There are certain things we know we need to provide inside our platform and as part of the service we offer. We know those because they’re required to meet standard expectations, because they help us solve the problems we’ve determined are key for clients and the solution is understood, because clients have told us in all of the ways we collect this feedback and because it’s a key part of our larger strategy.
But as a small team who wishes to make a big impact we also believe in running important experiments to trial things. To see what works, what we need more research on, what fails (and why it did) and what we need to go deeper on for full implementation. Today we’re sharing how we run these experiments at Creatively Squared.
These tests are developed from data analysis of current stats, user flows and behaviors, team strategy sessions, conversations with customers and insights from other industries, services and technologies. Sometimes they come from doing a design or innovation sprint or posing a question to a problem you’re experiencing. We also have an experiment brief that any team member can use to pop into our product feedback channel on Slack.
One of our recent experiments came from clients asking if we can get assets to them quicker, and our Project team asking, how might we do this faster?
We’re not the only ones who do this of course. Experiments are a low cost way to trial ideas you need to get data on. Research is great but it only takes you so far. Is someone actually willing to put down the money for that new feature for example? If customers don’t recognize what their specific problem is, if you put the solution in front of them the right way, will they use it? These experiments allow you to get to the answer quickly and add it to the rest of your knowledge. Instagram for example has been trialling hiding the ‘likes’ feature by disabling it in certain regions. They’re likely checking whether engagement changes, if people post more or less, and anecdotal evidence of people feeling less pressure and angst when posting. In a new update, they’ve expanded this experiment by testing an option that lets some users choose whether they want to see likes and turn theirs off.
The other reason experiments are so important to us is because it’s what we encourage our customers to do. We create content at scale and that content gets better and better the more data we have on it. We’re constantly seeking to answer what style works best in that market segment? Is it different in another segment? Is it more important to sell the product itself or the outcome of using it? Is there a certain audience that responds better to X, Y or Z? Is it better to run a campaign with 40 different ad visuals or do a few stop motions work better? Can we reach more people at a lower cost with short, authentic videos?
We keep things as simple, quick and effective as we can. We’re all about Minimum Loveable Tests (MLTs) but that still means we need to plan. Accepted experiment ideas are logged in a Notion database as a hypothesis with the manner we’re going to validate it and know it was a success. It’s important that your hypotheses provide a clear metric of what you’re looking for in order to know how to proceed. Be realistic with these rather than living in an ideal world.
There are a number of ways to write hypotheses and these change company to company but here I’ve gone with a We believe statement which is popular in assumption testing, followed by the experiment and validation. If / then statements are another method and useful too.
Ultimately you should be able to easily articulate the change you are making and what you expect that change to make. A hypothesis can be as small as a new button to a bigger idea such as testing the demand for a service.
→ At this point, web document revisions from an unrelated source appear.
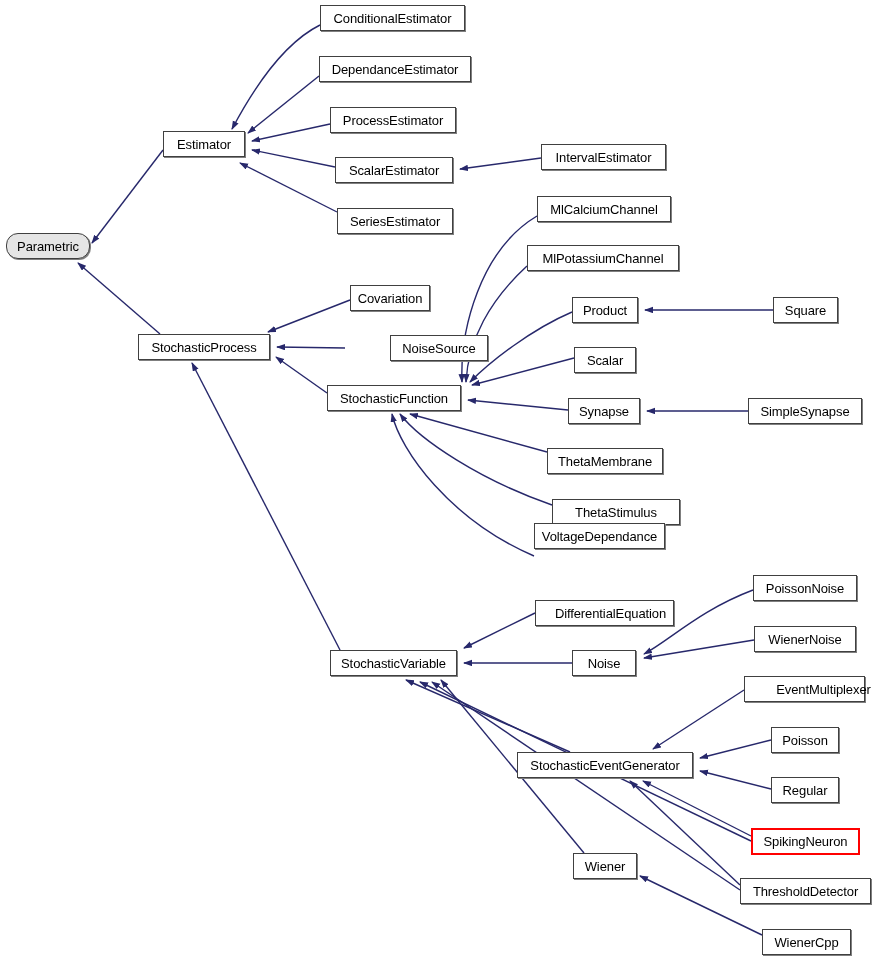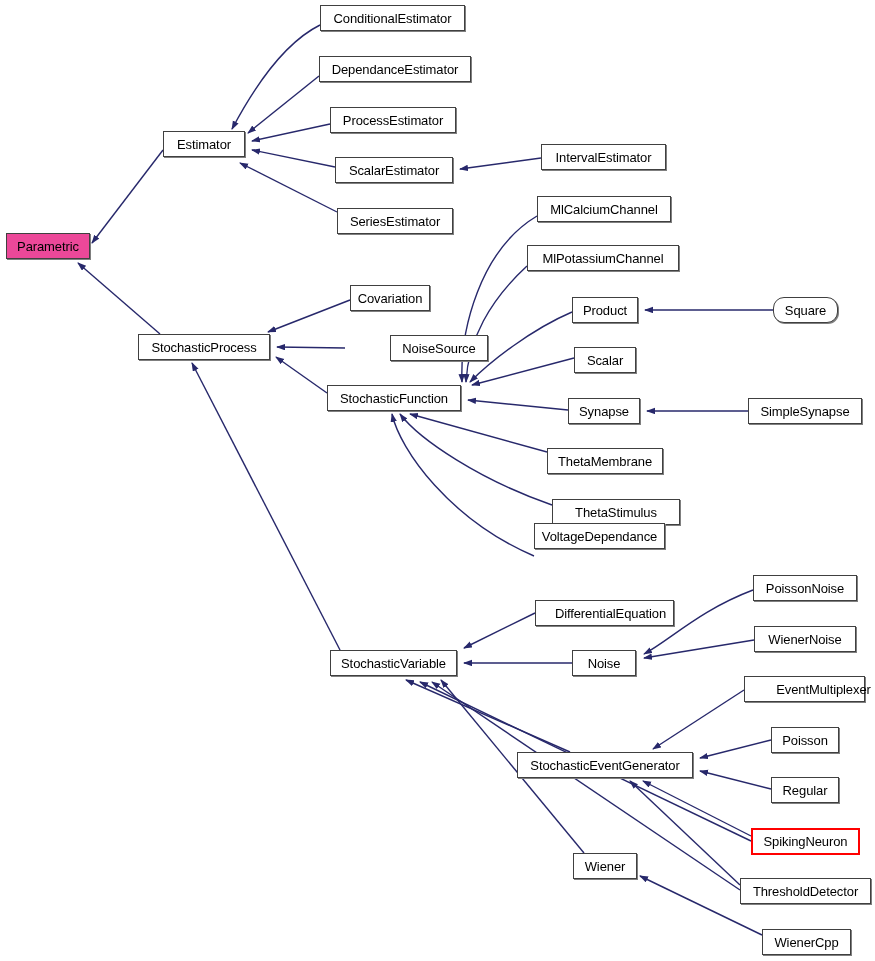--- a/index.html
+++ b/index.html
@@ -37,7 +37,8 @@
     box-shadow: 1px 1px 0 0 #7f7f7f;
   }
   .node-box.highlight {
-    background: #ec4899;
+    background: #e5e5e5;
+    border-radius: 12px;
   }
   .node-box.alert {
     border: 2px solid #ff0000;

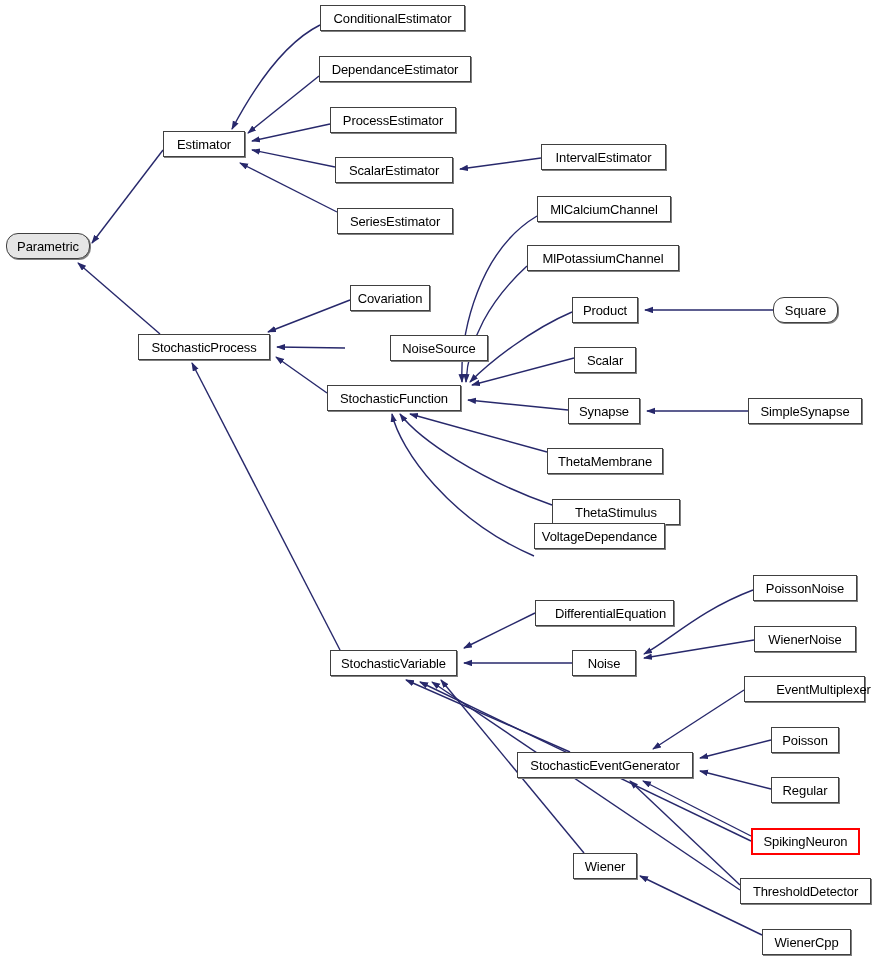--- a/index.html
+++ b/index.html
@@ -143,7 +143,7 @@
       <div class="node-box" style="left: 572px; top: 297px; width: 66px; height: 26px;">
         <span class="node-label">Product</span>
       </div>
-      <div class="node-box" style="left: 773px; top: 297px; width: 65px; height: 26px; border-radius: 11px;">
+      <div class="node-box" style="left: 773px; top: 297px; width: 65px; height: 26px;">
         <span class="node-label">Square</span>
       </div>
       <div class="node-box" style="left: 574px; top: 347px; width: 62px; height: 26px;">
An experiment log keeps an easy track of what you’re testing and a clear historical record of everything you’ve tried and the outcome of it. Make sure you’re logging all your tests!
You may find that for some questions you’ve posed you end up with a hypothesis tree. You have a lot of hypotheses and a lot of tests you can run on each of them. Depending on the resources available to you and how many people will be interacting with the test, you’ll need to hone into the strongest 1 to 3 hypotheses. You should have *some* knowledge already so will need to use that to make the decision. Listen to your customers and users closely!
We chat about the experiment we’re pursuing with all the necessary team members. When it has been fleshed out, it is confirmed by other relevant team leads to make sure we haven’t missed an angle. You might find that some people find this a little confrontational which is understandable. Make it fun and not attached to being right or wrong. We’re just testing ideas and theories to move the business forward. We may even be testing ideas we think should prove false but we haven’t been able to confirm and it’s a key assumption in other strategies. As a product lead, pop your thoughts forward to reduce anxieties where possible and remind your colleagues this is just a test and we take collective action from this; it isn’t a permanent state.
When it’s approved to go ahead it gets a quick mock up in Figma of how it will look and the process flow. Our team is small and though our client base includes some of the biggest companies in the world, we’re not serving thousands of different organizations each day so our experiments are meaningful and significant. We’re not testing whether the position or color of a button has a material impact on our conversion rate for example. We cannot afford to be wasting time running experiments for their sake only, or spending much needed development and design resources on irrelevant tests. Many of our experiments relate instead to our value proposition.
Hint: this is a fast process if you have an updated component library in place!
Although the idea is to do these quickly, they still require thought on how exactly this will affect users and creating a test that doesn’t bias the results. If your implementation makes the user go through an awful process, is highly confusing, or they can’t notice the update, you’re likely to end up with more questions than answers. Make sure too that you’re not running multiple experiments that will create different variables to the outcome you’re testing so you don’t know what the cause of the change was.
With the initial mocks it goes out to the people involved for them to review. For small experiments this is done inside Slack but for larger ones, especially those that may have a significant impact, I find it best to do these over a 20-30 minute video screen sharing chat to walk through it together. I’ve always received important feedback and tweaks from this. A number of experiments will require customer or usability testing too so pop together an interactive prototype and get it in front of them.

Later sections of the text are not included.